▸ **Task requirements**
A faithful, picture-free copy of the listing below is required.

(Records for this exercise Opens)

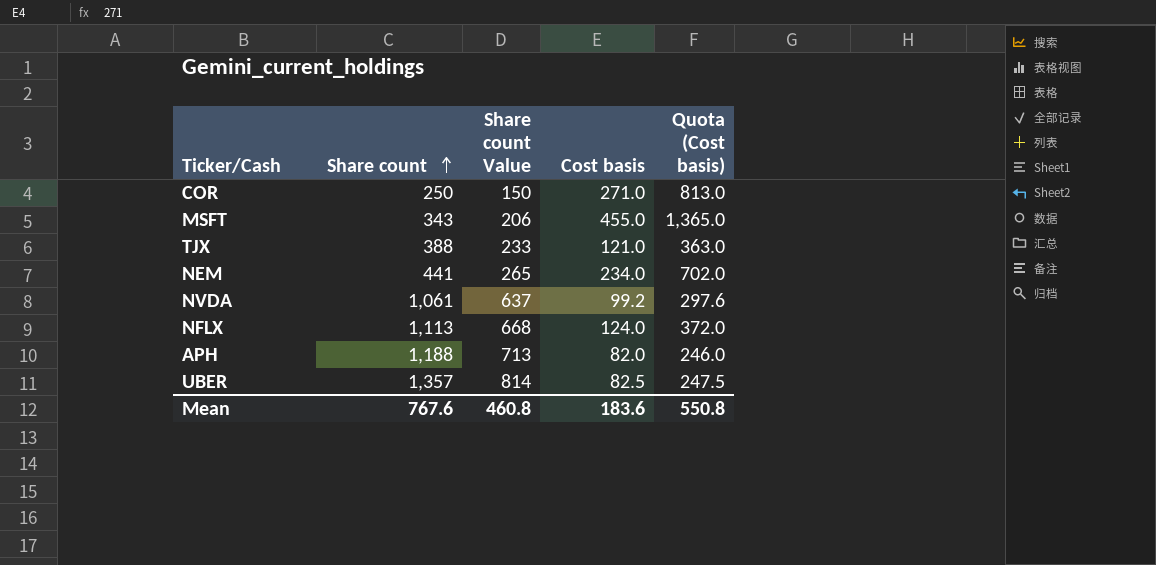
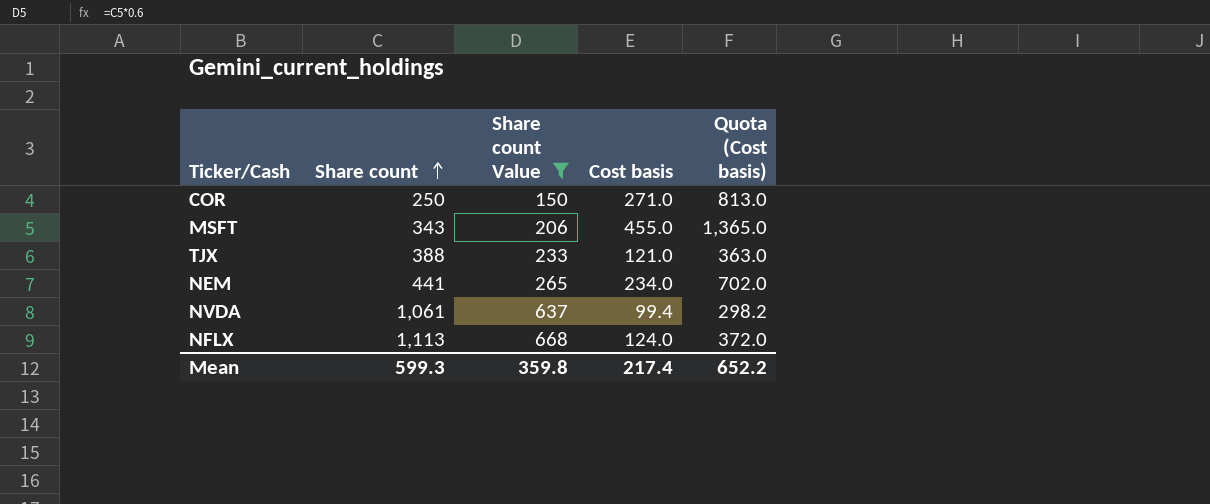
filter: none -> Share count Value <= 668
NVDA | Cost basis: 99.2 -> 99.4
NVDA | Quota (Cost basis): 297.6 -> 298.2
Mean | Share count: 767.6 -> 599.3
Mean | Share count Value: 460.8 -> 359.8
Mean | Cost basis: 183.6 -> 217.4
Mean | Quota (Cost basis): 550.8 -> 652.2

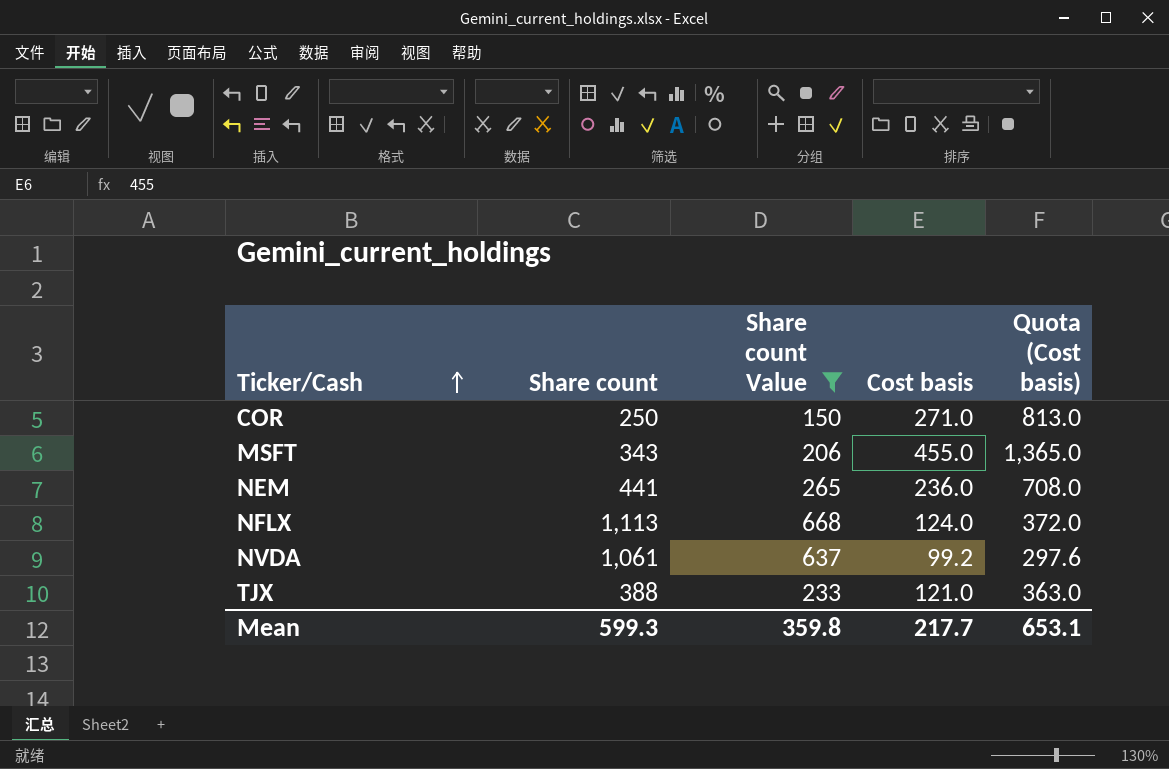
row order: Share count ascending -> Ticker/Cash ascending
NEM | Cost basis: 234.0 -> 236.0
NEM | Quota (Cost basis): 702.0 -> 708.0
NVDA | Cost basis: 99.4 -> 99.2
NVDA | Quota (Cost basis): 298.2 -> 297.6
Mean | Cost basis: 217.4 -> 217.7
Mean | Quota (Cost basis): 652.2 -> 653.1

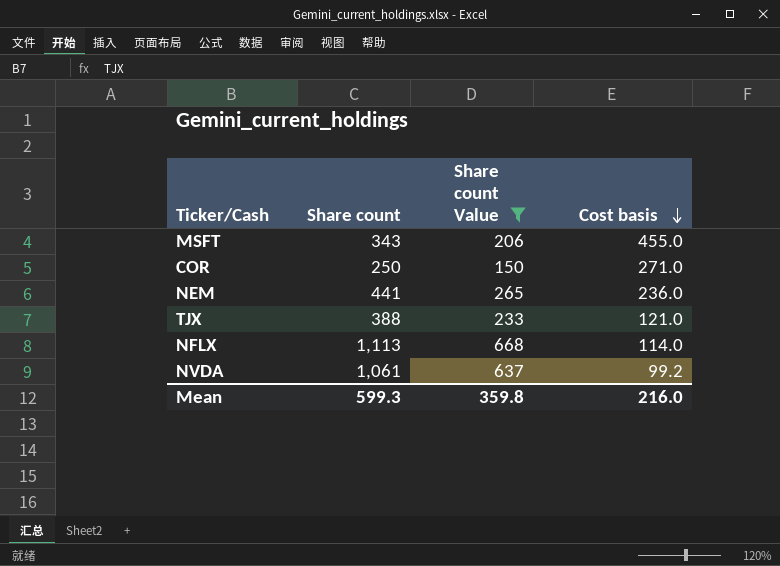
row order: Ticker/Cash ascending -> Cost basis descending
column Quota (Cost basis) | formula: [Cost basis] * 3 -> none
NFLX | Cost basis: 124.0 -> 114.0
Mean | Cost basis: 217.7 -> 216.0

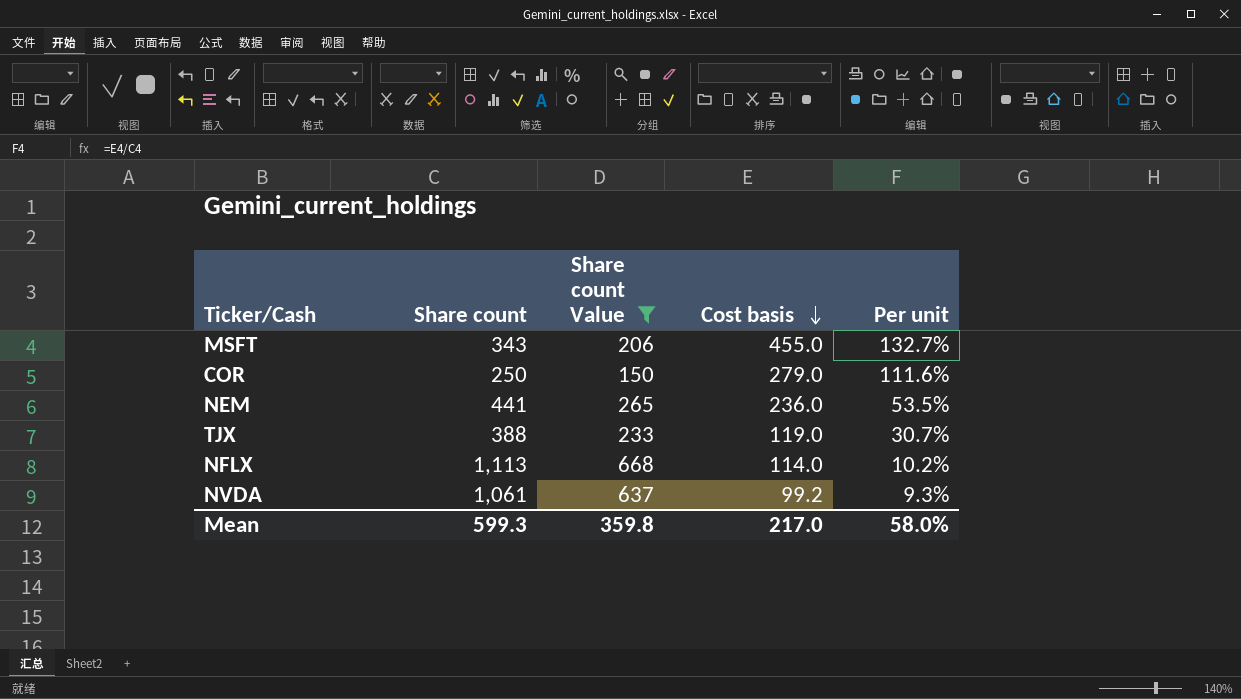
column Per unit | formula: none -> [Cost basis] / [Share count]
COR | Cost basis: 271.0 -> 279.0
TJX | Cost basis: 121.0 -> 119.0
Mean | Cost basis: 216.0 -> 217.0

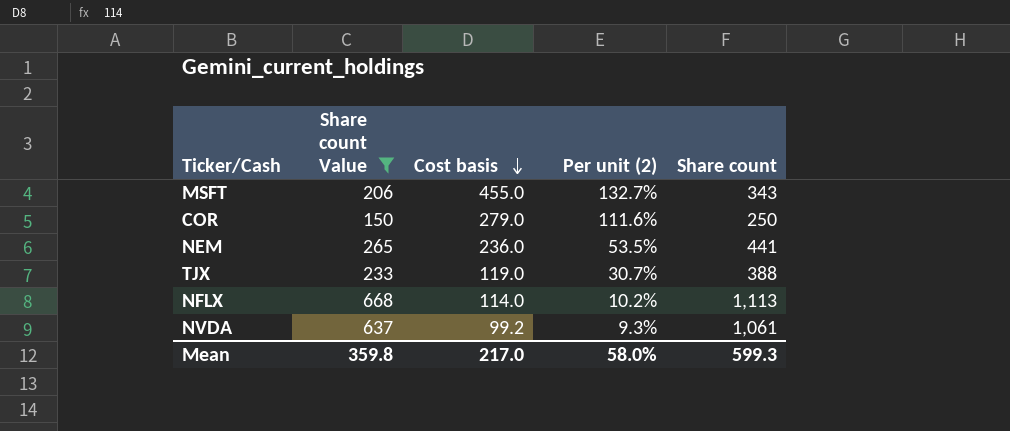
column name: Per unit -> Per unit (2)
column Share count | position: 2 -> 5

(Records for this exercise Closes)

▸ **Exercise output**
filter: none -> Share count Value <= 668
NVDA | Cost basis: 99.2 -> 99.4
NVDA | Quota (Cost basis): 297.6 -> 298.2
Mean | Share count: 767.6 -> 599.3
Mean | Share count Value: 460.8 -> 359.8
Mean | Cost basis: 183.6 -> 217.4
Mean | Quota (Cost basis): 550.8 -> 652.2

row order: Share count ascending -> Ticker/Cash ascending
NEM | Cost basis: 234.0 -> 236.0
NEM | Quota (Cost basis): 702.0 -> 708.0
NVDA | Cost basis: 99.4 -> 99.2
NVDA | Quota (Cost basis): 298.2 -> 297.6
Mean | Cost basis: 217.4 -> 217.7
Mean | Quota (Cost basis): 652.2 -> 653.1

row order: Ticker/Cash ascending -> Cost basis descending
column Quota (Cost basis) | formula: [Cost basis] * 3 -> none
NFLX | Cost basis: 124.0 -> 114.0
Mean | Cost basis: 217.7 -> 216.0

column Per unit | formula: none -> [Cost basis] / [Share count]
COR | Cost basis: 271.0 -> 279.0
TJX | Cost basis: 121.0 -> 119.0
Mean | Cost basis: 216.0 -> 217.0

column name: Per unit -> Per unit (2)
column Share count | position: 2 -> 5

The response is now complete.